More than 70 serious incidents reviewed at Noble’s Hospital in the past three years were linked to errors or omissions by staff.
A total of 73 incidents have been examined by the Department of Health and Social Care’s (DHSC) Serious Incident Review Group during that period.
However, there has been a gradual fall in such incidents over the three years, with 28 recorded in 2023/24, 24 in 2024/25 and 21 in 2025/26.
The figures were released by DHSC Minister Claire Christian following a written Tynwald question from Juan Watterson, Rushen MHK and Speaker of the House of Keys.
Mr Watterson asked the minister how many incidents reported to the Serious Incident Review Group had been found to result from error or omission by staff at Noble's Hospital, and what the five most common themes were in each of the last three years.
Ms Christian said: ‘Over the past three years, 73 serious incidents reviewed by the Serious Incident Review Group were identified as being attributable to staff error or omission related to hospital care, which accounts for 0.014% of hospital admissions, appointments and attendances in the same period.’

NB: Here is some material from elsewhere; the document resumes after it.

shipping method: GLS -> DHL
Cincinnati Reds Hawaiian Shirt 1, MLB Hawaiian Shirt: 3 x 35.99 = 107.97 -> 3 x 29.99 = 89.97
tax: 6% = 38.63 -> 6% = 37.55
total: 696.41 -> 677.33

The minister said the most common themes included care delivery, diagnosis and treatment issues, delays in treatment, accidents or injuries excluding falls, neonatal matters, self-harm or suicide, maternal or delivery cases, missing or absconded patients, scan and test results, and falls, slips or trips.

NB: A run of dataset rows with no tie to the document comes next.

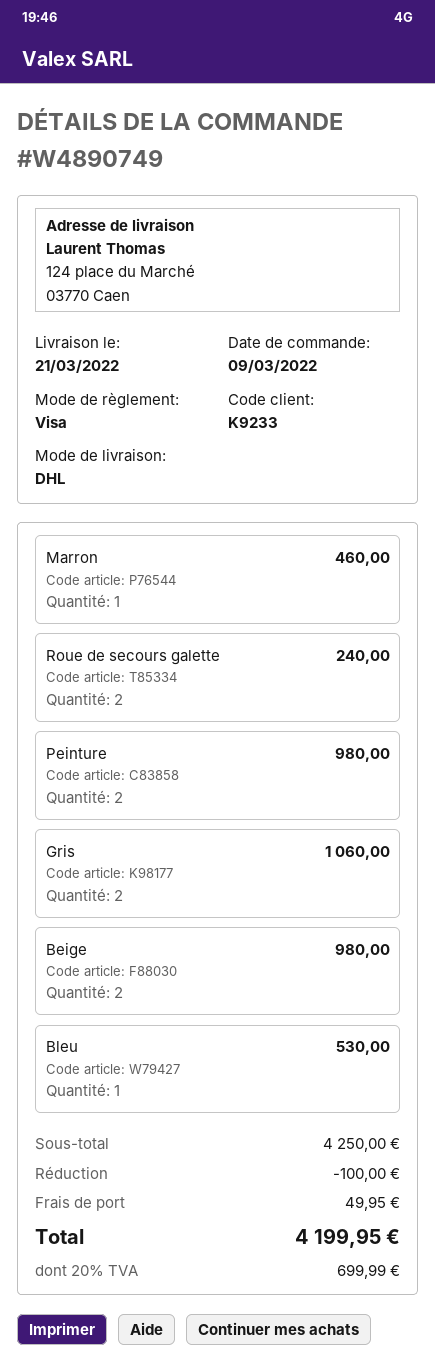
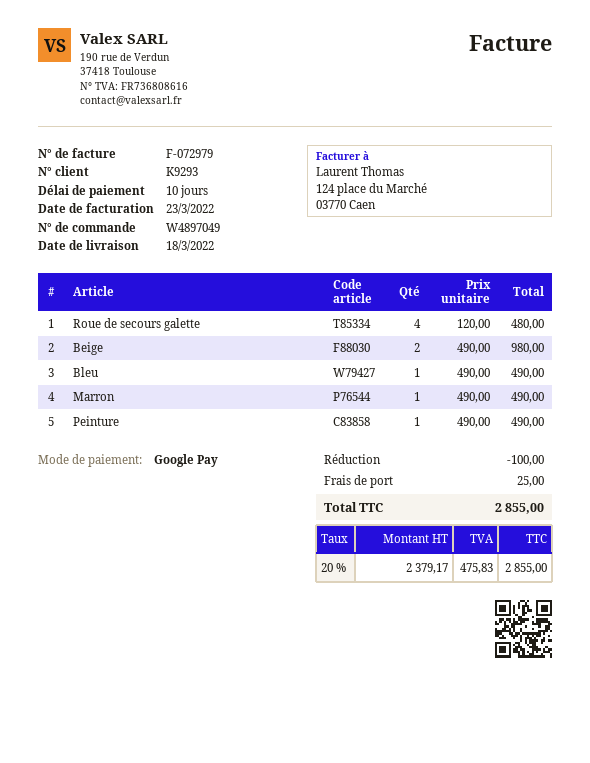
order number: W4890749 -> W4897049
delivery date: 2022-03-21 -> 2022-03-18
customer number: K9233 -> K9293
payment method: Visa -> Google Pay
Marron: 1 for 460.00 -> 1 for 490.00
Roue de secours galette: 2 for 240.00 -> 4 for 480.00
Peinture: 2 for 980.00 -> 1 for 490.00
Gris: 2 for 1060.00 -> none
Bleu: 1 for 530.00 -> 1 for 490.00
shipping: 49.95 -> 25.00
tax: 20% = 699.99 -> 20% = 475.83
total: 4199.95 -> 2855.00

Mr Watterson also asked in a further written Tynwald question how many incidents had been reported to the review group regarding alleged delays in acting on test results.
Ms Christian replied: ‘Nine incidents were reported to the Serious Incident Review Group in the last three years relating to alleged delays in actioning test results.’
These were broken down as three incidents in 2023/24, four incidents in 2024/25 and two incidents in 2025/26.